_Directions for this task:_ For the word "radius", copy every line of the material that includes it.

Top of Material for this exercise

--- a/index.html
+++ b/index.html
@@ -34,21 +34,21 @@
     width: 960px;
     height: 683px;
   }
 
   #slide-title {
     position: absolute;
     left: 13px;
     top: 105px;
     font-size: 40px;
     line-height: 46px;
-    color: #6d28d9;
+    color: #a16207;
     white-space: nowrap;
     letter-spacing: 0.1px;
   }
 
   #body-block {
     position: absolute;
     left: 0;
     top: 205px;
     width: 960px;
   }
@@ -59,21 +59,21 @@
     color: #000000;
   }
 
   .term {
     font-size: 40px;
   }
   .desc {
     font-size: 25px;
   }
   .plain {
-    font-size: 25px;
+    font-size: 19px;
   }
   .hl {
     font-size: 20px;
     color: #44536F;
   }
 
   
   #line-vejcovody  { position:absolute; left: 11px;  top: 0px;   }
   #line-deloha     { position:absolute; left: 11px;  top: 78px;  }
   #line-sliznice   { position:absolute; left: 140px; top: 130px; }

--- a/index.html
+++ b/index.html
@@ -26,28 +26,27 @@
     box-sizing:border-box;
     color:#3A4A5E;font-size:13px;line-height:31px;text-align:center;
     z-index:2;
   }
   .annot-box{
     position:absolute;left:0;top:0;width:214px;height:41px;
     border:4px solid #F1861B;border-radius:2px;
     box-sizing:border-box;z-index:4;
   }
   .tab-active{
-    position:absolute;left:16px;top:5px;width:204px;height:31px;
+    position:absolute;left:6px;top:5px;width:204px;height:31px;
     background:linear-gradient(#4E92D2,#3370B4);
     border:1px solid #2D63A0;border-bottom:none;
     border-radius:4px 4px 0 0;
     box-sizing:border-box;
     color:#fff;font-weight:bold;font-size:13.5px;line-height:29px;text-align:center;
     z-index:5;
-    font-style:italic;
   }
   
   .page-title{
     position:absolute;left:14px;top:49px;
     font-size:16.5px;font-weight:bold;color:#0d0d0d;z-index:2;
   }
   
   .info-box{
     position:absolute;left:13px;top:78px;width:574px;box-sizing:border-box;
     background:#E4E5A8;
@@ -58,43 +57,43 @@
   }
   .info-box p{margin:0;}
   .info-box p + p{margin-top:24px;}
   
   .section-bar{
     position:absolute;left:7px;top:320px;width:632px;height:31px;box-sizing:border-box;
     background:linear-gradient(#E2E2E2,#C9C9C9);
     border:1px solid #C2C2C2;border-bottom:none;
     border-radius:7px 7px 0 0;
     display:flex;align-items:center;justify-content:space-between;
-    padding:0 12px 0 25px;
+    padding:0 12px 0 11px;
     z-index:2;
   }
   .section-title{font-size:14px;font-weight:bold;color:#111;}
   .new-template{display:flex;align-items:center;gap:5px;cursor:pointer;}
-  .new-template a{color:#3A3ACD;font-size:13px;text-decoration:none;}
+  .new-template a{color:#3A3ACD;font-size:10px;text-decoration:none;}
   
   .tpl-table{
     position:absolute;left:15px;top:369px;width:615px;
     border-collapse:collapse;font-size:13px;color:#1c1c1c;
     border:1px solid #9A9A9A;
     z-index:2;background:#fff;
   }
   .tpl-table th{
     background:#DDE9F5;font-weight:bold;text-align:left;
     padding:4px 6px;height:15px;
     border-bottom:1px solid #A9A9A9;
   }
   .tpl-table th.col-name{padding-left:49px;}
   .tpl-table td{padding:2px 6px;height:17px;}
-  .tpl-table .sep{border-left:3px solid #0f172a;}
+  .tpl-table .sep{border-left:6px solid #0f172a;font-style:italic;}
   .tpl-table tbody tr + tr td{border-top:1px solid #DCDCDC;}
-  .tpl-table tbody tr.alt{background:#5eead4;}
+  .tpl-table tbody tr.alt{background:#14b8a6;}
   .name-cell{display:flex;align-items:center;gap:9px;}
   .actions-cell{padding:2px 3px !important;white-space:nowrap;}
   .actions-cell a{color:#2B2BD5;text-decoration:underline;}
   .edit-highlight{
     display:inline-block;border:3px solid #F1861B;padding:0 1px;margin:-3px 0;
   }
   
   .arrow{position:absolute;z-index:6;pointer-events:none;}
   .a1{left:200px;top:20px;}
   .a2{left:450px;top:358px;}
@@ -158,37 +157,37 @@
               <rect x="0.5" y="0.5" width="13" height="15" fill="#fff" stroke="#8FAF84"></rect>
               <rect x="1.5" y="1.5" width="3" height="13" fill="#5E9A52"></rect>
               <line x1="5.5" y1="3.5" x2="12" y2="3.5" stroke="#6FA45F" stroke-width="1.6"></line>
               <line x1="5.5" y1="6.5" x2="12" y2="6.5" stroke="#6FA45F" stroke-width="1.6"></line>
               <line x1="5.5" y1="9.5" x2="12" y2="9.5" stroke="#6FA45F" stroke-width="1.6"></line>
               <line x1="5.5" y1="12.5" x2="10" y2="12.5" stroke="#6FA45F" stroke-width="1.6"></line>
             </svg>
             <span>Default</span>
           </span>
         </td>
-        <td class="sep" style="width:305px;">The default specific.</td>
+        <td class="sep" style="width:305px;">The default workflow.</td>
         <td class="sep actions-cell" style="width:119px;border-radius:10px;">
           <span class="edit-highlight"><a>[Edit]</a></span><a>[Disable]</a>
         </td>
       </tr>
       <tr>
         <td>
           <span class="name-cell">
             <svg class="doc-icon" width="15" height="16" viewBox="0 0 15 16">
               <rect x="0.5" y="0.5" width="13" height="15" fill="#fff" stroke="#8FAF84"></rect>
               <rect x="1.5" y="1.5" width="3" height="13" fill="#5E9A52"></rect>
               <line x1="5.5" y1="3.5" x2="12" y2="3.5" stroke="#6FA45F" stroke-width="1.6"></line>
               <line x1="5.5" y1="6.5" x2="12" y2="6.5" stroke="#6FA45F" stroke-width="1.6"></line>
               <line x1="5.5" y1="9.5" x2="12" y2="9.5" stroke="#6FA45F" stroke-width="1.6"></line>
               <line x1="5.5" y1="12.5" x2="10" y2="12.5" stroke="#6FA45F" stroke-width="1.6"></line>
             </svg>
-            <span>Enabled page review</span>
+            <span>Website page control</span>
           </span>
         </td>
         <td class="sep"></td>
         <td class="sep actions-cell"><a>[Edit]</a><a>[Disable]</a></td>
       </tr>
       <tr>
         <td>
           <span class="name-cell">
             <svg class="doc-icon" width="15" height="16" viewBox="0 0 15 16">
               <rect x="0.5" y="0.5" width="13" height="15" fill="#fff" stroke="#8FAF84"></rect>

Bottom of Material for this exercise

_Written answer:_
     border:4px solid #F1861B;border-radius:2px;
     border-radius:4px 4px 0 0;
     border-radius:7px 7px 0 0;
         <td class="sep actions-cell" style="width:119px;border-radius:10px;">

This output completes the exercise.